Determine how many lines in the entries below include the word "color", and reply with that number alone.

Start of AVAILABLE RECORDS

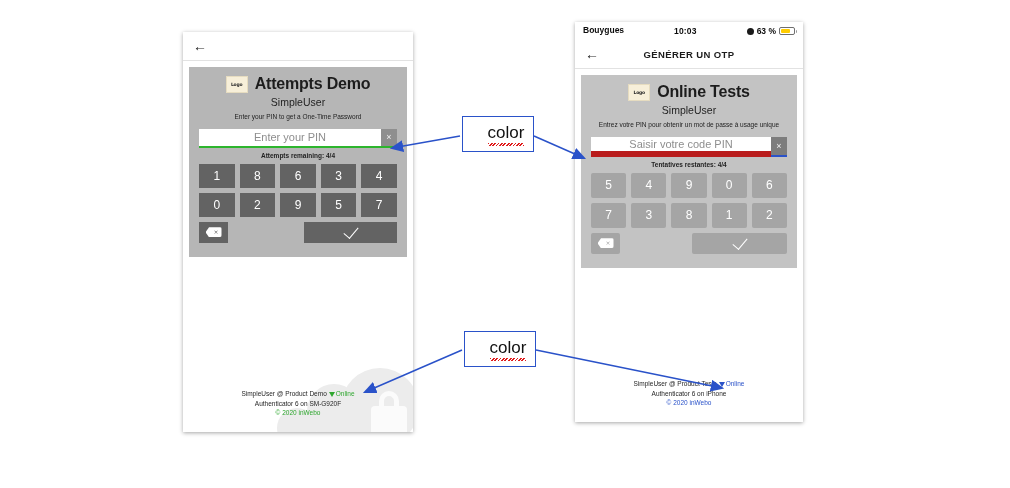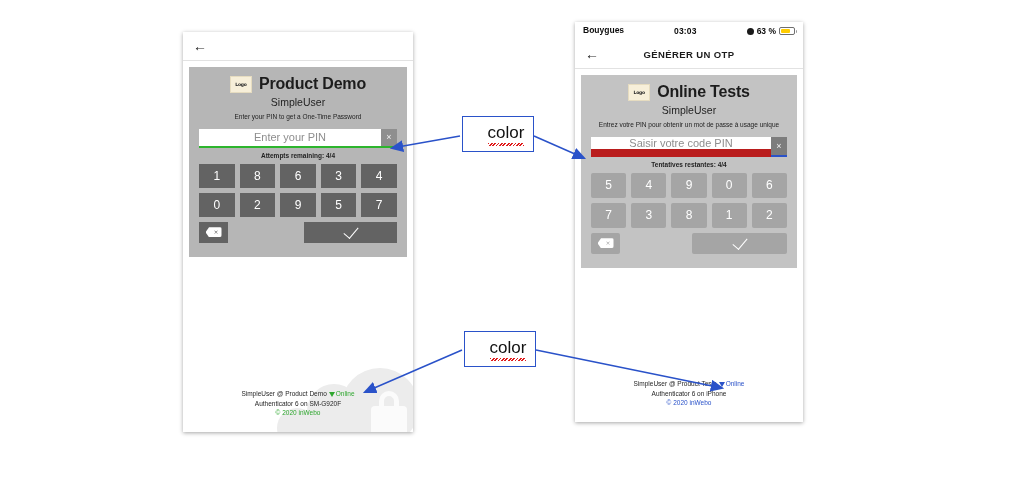--- a/index.html
+++ b/index.html
@@ -269,7 +269,7 @@
         <span>Bouygues</span>
         <span>4G</span>
       </div>
-      <div class="sb-center">03:03</div>
+      <div class="sb-center">10:03</div>
       <div class="sb-right">
         <span class="alarm-ico"></span>
         <span>63 %</span>

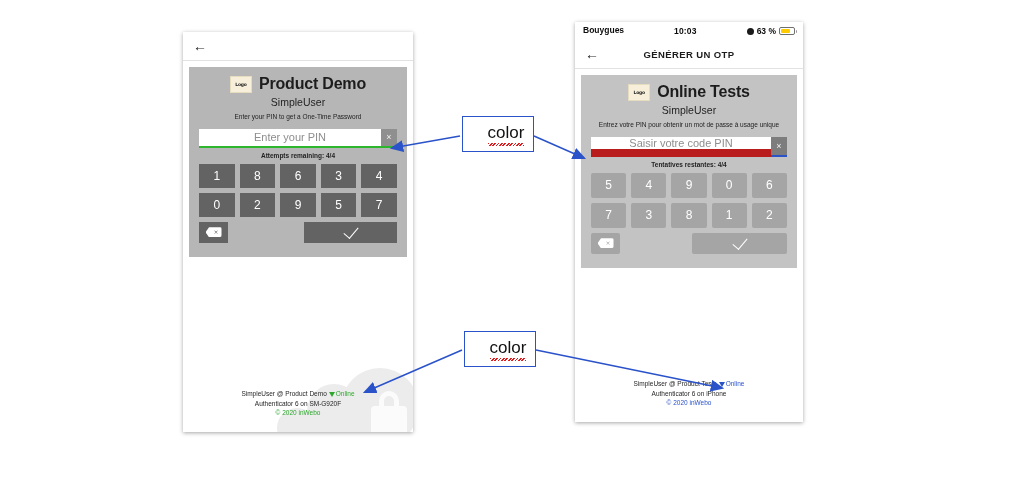--- a/index.html
+++ b/index.html
@@ -202,7 +202,7 @@
     <div class="card">
       <div class="brandrow">
         <div class="logo-box">Logo</div>
-        <div class="brand-title">Product Demo</div>
+        <div class="brand-title">Attempts Demo</div>
       </div>
       <div class="user">SimpleUser</div>
       <div class="hint">Enter your PIN to get a One-Time Password</div>

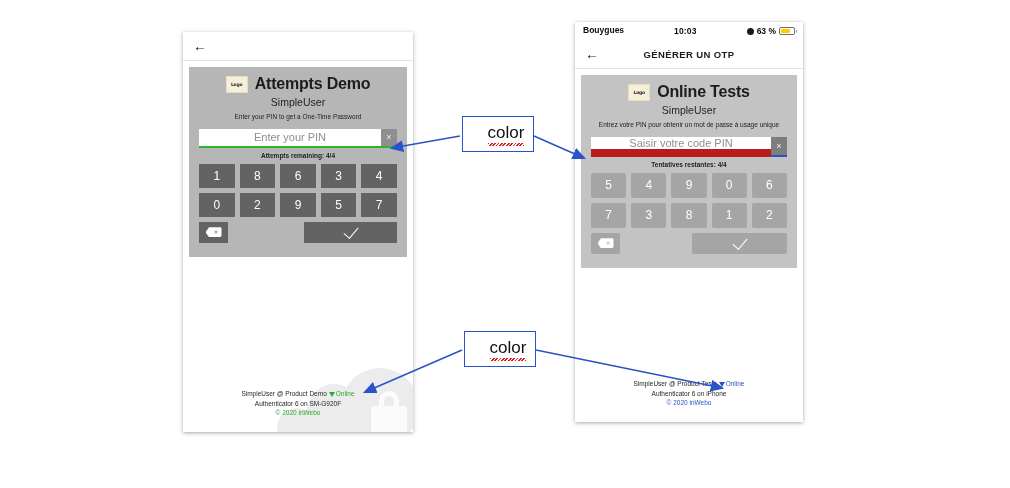--- a/index.html
+++ b/index.html
@@ -92,7 +92,7 @@
     justify-content:center;font-size:11px;color:#8e8e8e;
     border-bottom:2px solid #2db52d;box-sizing:border-box;
   }
-  #phone-right .pinfield{border-bottom:8px solid #b91c1c;height:20px;}
+  #phone-right .pinfield{border-bottom:6px solid #b91c1c;height:20px;}
   .clearbtn{
     width:16px;background:#8f8f8f;color:#f0f0f0;font-size:9px;
     display:flex;align-items:center;justify-content:center;cursor:pointer;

End of AVAILABLE RECORDS

* _RESPONSE BELOW_
2